Christmas traditions that were so beautiful are getting lost… 57



View Profile

Today, I want to take the time to look back on what past Christmases were like in your house and neighbourhood and see if any of the big traditions are being carried forward from generation to generation, and which ones have been lost, for better or for worse in your family and community.

I am going to use my own family for stories and ideas… I hope they forgive me later!


christmas treeCutting down a real Christmas tree

Perhaps mine was the only family that snuck off to the highway when I was a child and “harvested” a Christmas tree from the side of the road, tying it onto the roof racks, bringing it home (complete with a few huntsman spiders), setting it up in the lounge room in a bucket of wet sand allowing the beautiful odour of pine tree to waft through the house for days.
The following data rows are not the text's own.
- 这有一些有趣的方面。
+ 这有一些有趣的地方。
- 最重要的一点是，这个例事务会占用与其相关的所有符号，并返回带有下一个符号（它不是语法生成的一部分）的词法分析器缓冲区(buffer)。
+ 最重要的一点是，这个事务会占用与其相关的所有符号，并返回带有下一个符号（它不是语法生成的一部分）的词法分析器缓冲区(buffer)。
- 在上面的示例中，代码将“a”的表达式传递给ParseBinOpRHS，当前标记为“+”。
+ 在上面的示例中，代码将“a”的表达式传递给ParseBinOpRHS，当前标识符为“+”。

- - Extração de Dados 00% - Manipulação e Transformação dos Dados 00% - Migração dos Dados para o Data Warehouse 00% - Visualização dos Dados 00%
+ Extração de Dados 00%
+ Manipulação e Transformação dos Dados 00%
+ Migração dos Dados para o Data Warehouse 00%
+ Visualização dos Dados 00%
About 7 days later, the lounge room floor of our Queensland home would be a littering of pine needles, but gosh the memories are beautiful. I can still smell it!
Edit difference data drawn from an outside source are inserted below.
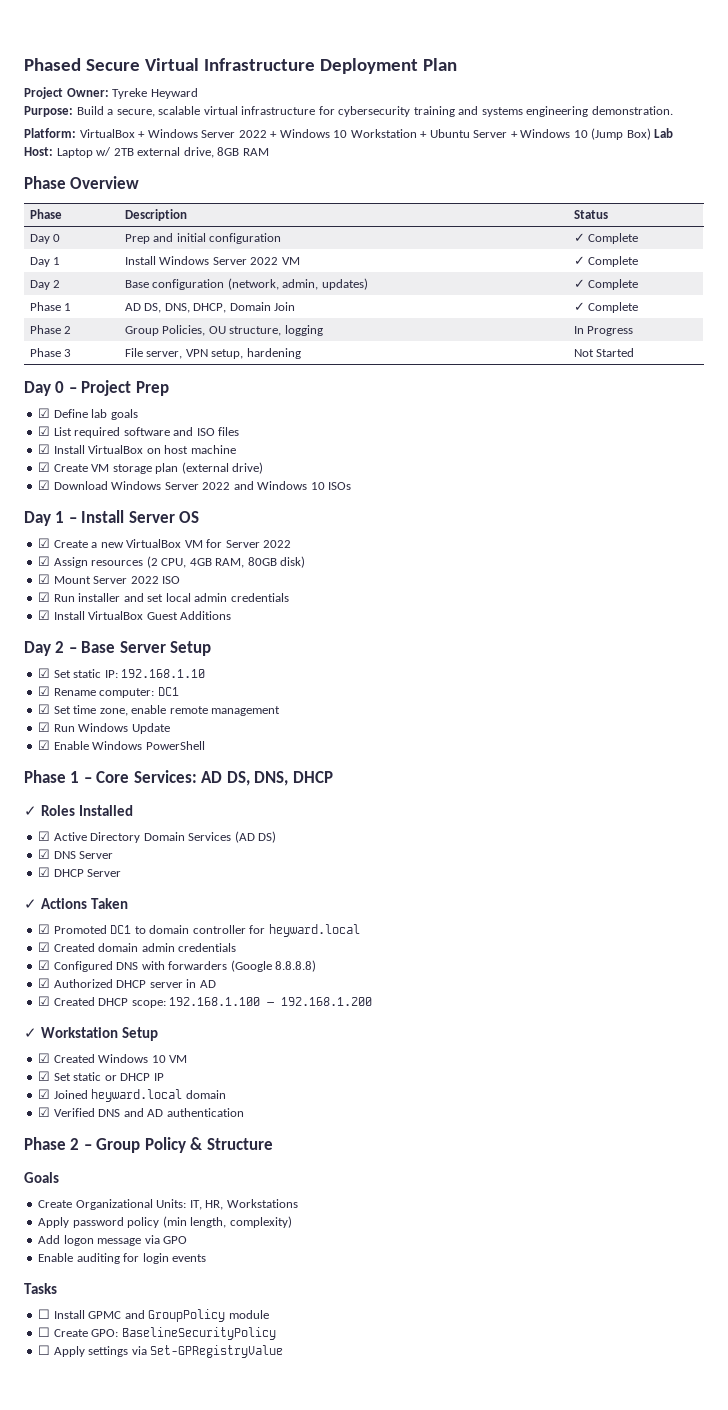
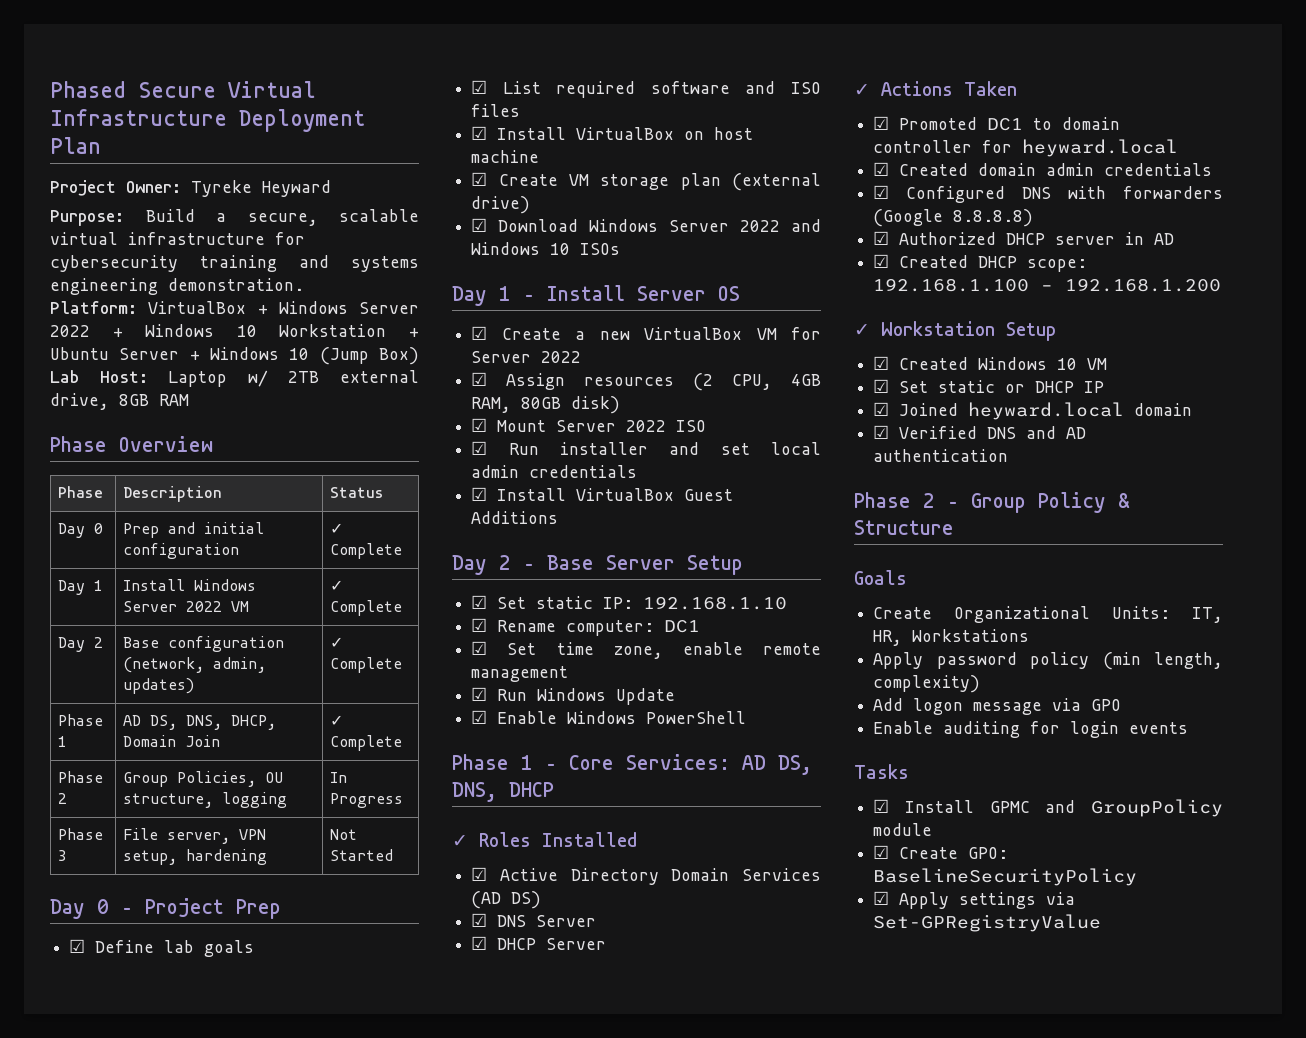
- ☐ Install GPMC and GroupPolicy module
+ ☑ Install GPMC and GroupPolicy module
- ☐ Create GPO: BaselineSecurityPolicy
+ ☑ Create GPO: BaselineSecurityPolicy
- ☐ Apply settings via Set-GPRegistryValue
+ ☑ Apply settings via Set-GPRegistryValue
Today, when we get out the Big W Christmas tree I get flashbacks, and feel a little forlorn that you can no longer even buy pine trees at the local RSL in Queensland.


Making paper Christmas decorations

As children we always made the household christmas decorations. Loop chains made from coloured paper, secured with staples, and lanterns made from last year’s cut up Christmas cards. It was so much fun. I don’t see too much of it these days though! In people’s race for the perfect-looking houses, this personal touch seems to be long gone.  Do you make Christmas decorations with your grandchildren?
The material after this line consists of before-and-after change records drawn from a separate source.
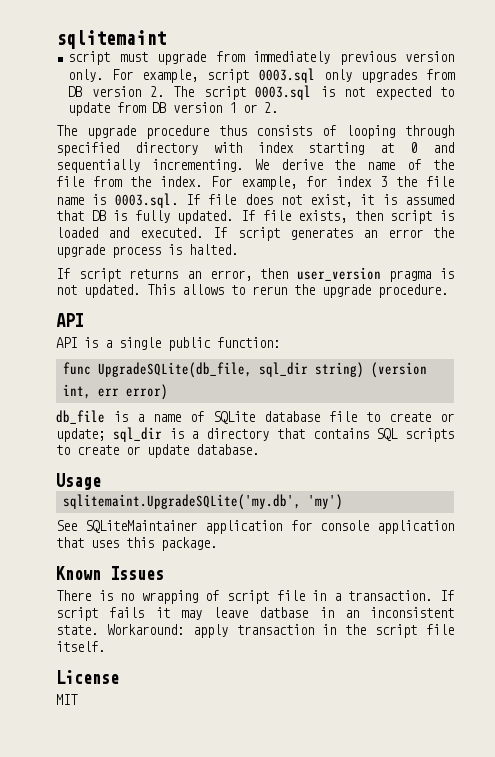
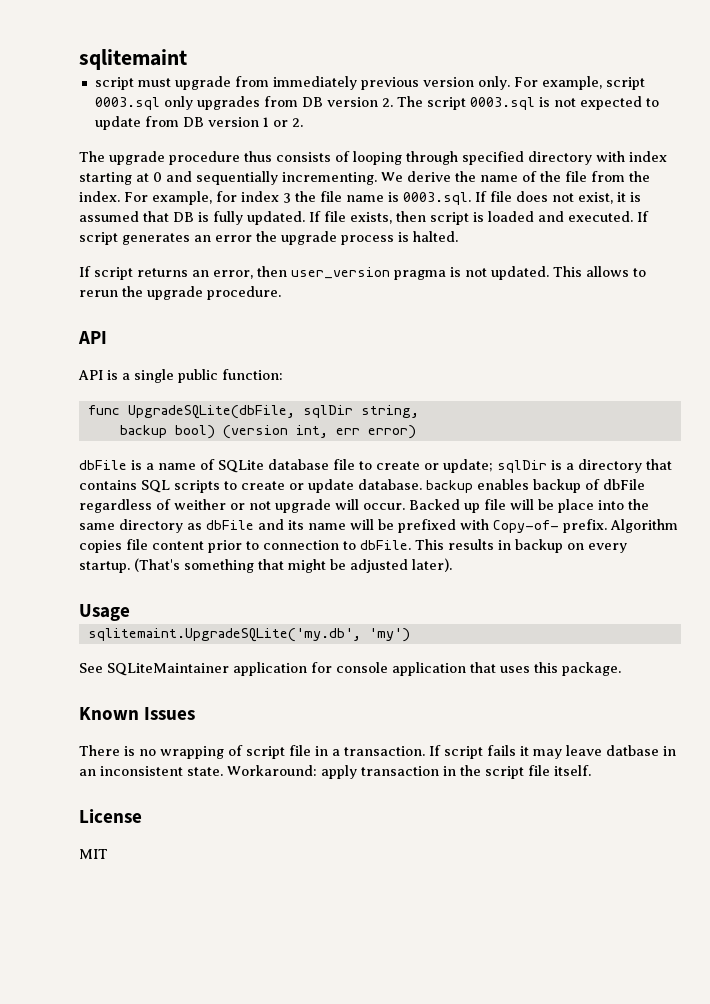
- func UpgradeSQLite(db_file, sql_dir string) (version int, err error)
+ func UpgradeSQLite(dbFile, sqlDir string,
+ backup bool) (version int, err error)
- db_file is a name of SQLite database file to create or update; sql_dir is a directory that contains SQL scripts to create or update database.
+ dbFile is a name of SQLite database file to create or update; sqlDir is a directory that contains SQL scripts to create or update database. backup enables backup of dbFile regardless of weither or not upgrade will occur. Backed up file will be place into the same directory as dbFile and its name will be prefixed with Copy-of- prefix. Algorithm copies file content prior to connection to dbFile. This results in backup on every startup. (That's something that might be adjusted later).

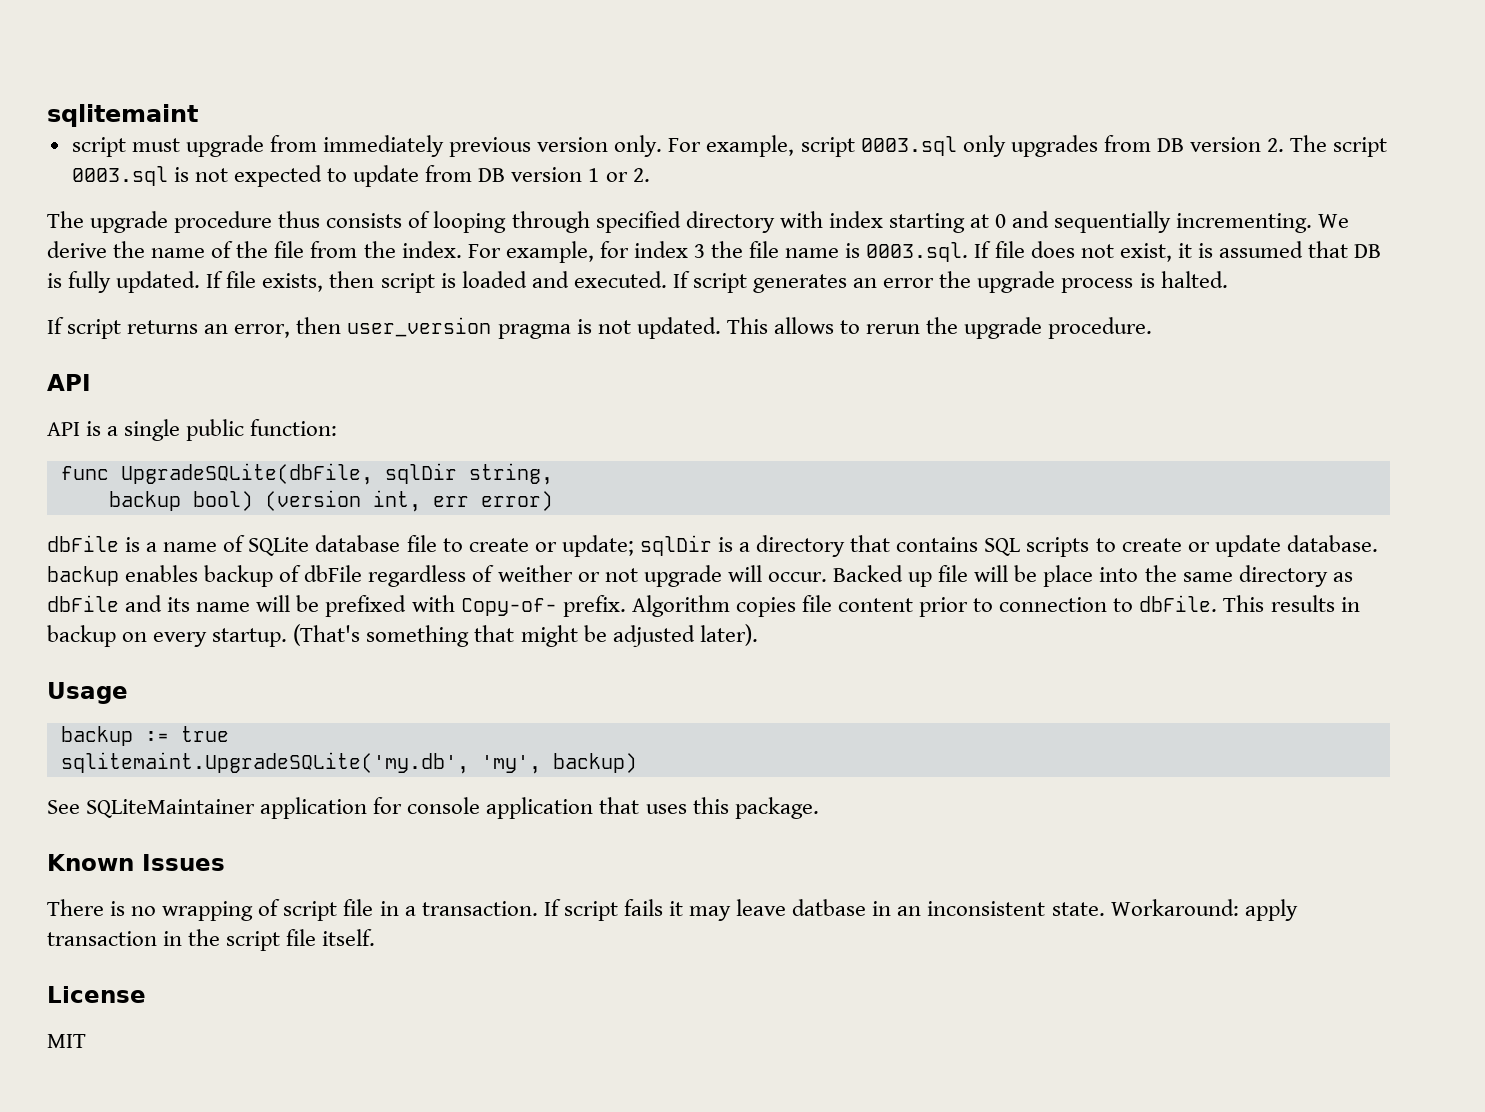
+ backup := true
- sqlitemaint.UpgradeSQLite('my.db', 'my')
+ sqlitemaint.UpgradeSQLite('my.db', 'my', backup)

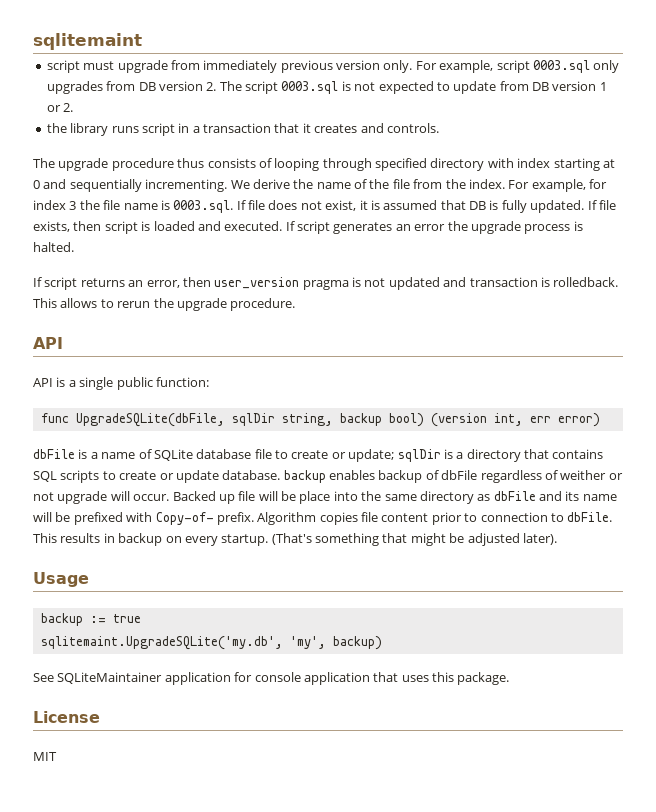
+ the library runs script in a transaction that it creates and controls.
- If script returns an error, then user_version pragma is not updated.
+ If script returns an error, then user_version pragma is not updated and transaction is rolledback.
- func UpgradeSQLite(dbFile, sqlDir string,
- backup bool) (version int, err error)
+ func UpgradeSQLite(dbFile, sqlDir string, backup bool) (version int, err error)
- Known Issues
- There is no wrapping of script file in a transaction. If script fails it may leave datbase in an inconsistent state. Workaround: apply transaction in the script file itself.

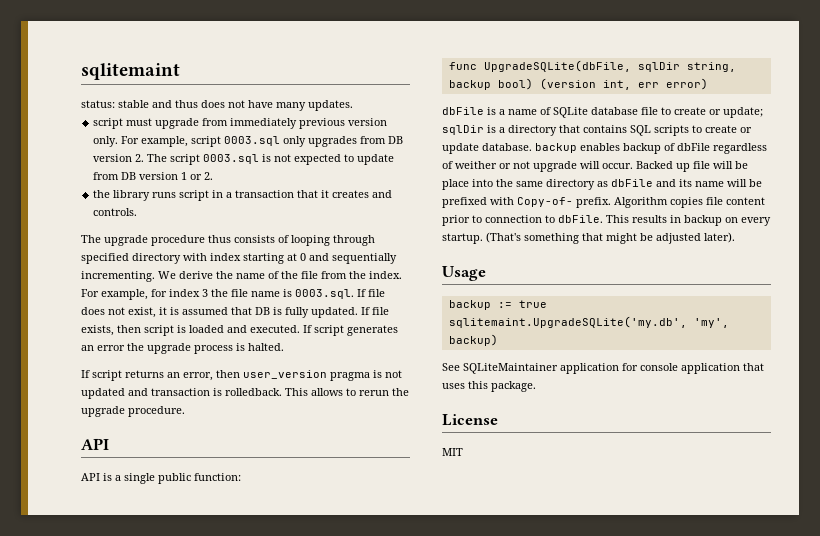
+ status: stable and thus does not have many updates.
The neighbourhood Christmas drinks

We used to have a gathering in our street, years ago, where many people from our block came together for pre-Christmas drinks, sharing the year’s events, excitement and achievements with each other over a glass of champagne, a beer and a few nibbles. And I remember decades ago, the street I grew up on also did something similar with all the kids, parents and older community members joining together to cater it and looking forward to seeing each other. It was an annual event! But in recent years, on our street, with people being busier and busier, it seems this tradition has slipped away. Does your street have a traditional gathering?

Christmas morning waking up early to Santa

I must confess I love Santa. All my kids still believe and I will be gutted the day that my now 11 year old announces something to the contrary.

So as a Santa lover, I am sure once Santa has left my building that I will go to a house that does celebrate Santa (if there is one in our family), and sleep over to enjoy the squeals and delight in the eyes of young children when they see he has been!

My mum used to come and stay when her first grandkids were very young as she missed the years of Santa Claus in her house after we all grew up and moved overseas for years in our 20s. Last year my in-laws came and stayed over Christmas Eve and enjoyed it very much.

Even if all your kids and grandkids have grown up and the era of Santa is long gone, I firmly believe you can still have his joy in your house if you choose by filling a stocking and bringing a smile to others in your house as they open their small gifts on Christmas morning. It is nice knowing someone has gone out of their way to do something special for you and you for them.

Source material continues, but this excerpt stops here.